BEGIN AVAILABLE RECORDS

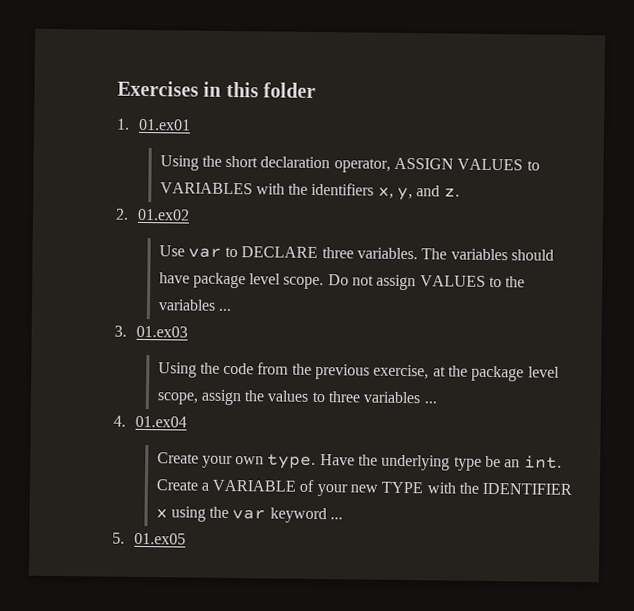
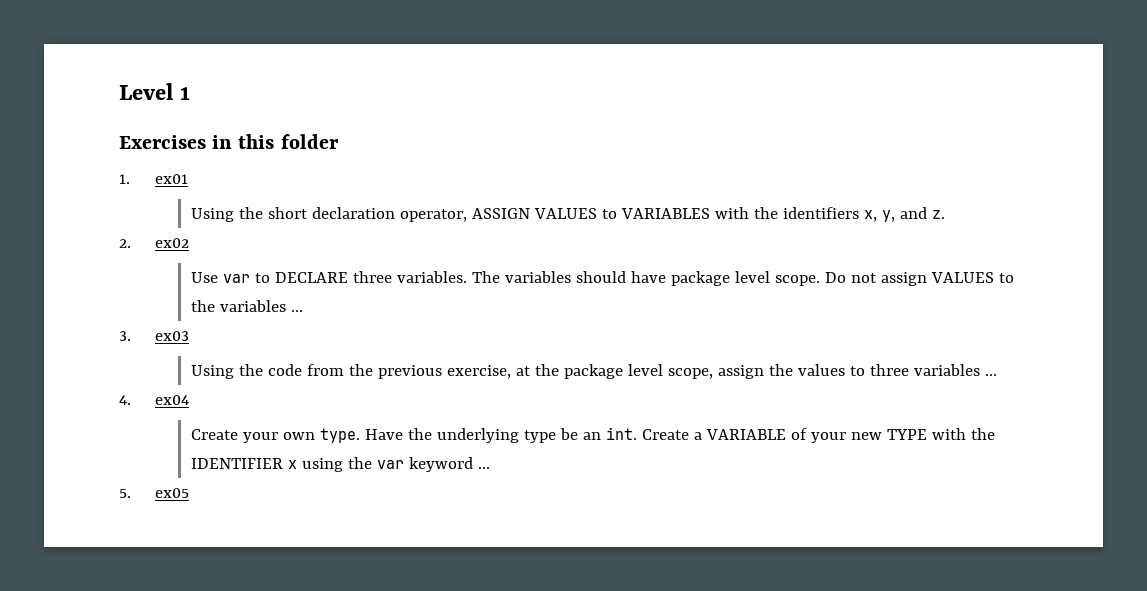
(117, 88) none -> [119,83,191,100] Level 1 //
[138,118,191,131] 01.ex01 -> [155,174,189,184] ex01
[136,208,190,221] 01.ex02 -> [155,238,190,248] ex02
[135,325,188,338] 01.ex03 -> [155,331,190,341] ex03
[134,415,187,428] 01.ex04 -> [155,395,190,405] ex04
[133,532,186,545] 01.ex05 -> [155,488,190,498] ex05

END AVAILABLE RECORDS

Your answer must be the records above, word for word, with no pictures.

ANSWER TO THIS TASK:
(117, 88) none -> [119,83,191,100] Level 1 //
[138,118,191,131] 01.ex01 -> [155,174,189,184] ex01
[136,208,190,221] 01.ex02 -> [155,238,190,248] ex02
[135,325,188,338] 01.ex03 -> [155,331,190,341] ex03
[134,415,187,428] 01.ex04 -> [155,395,190,405] ex04
[133,532,186,545] 01.ex05 -> [155,488,190,498] ex05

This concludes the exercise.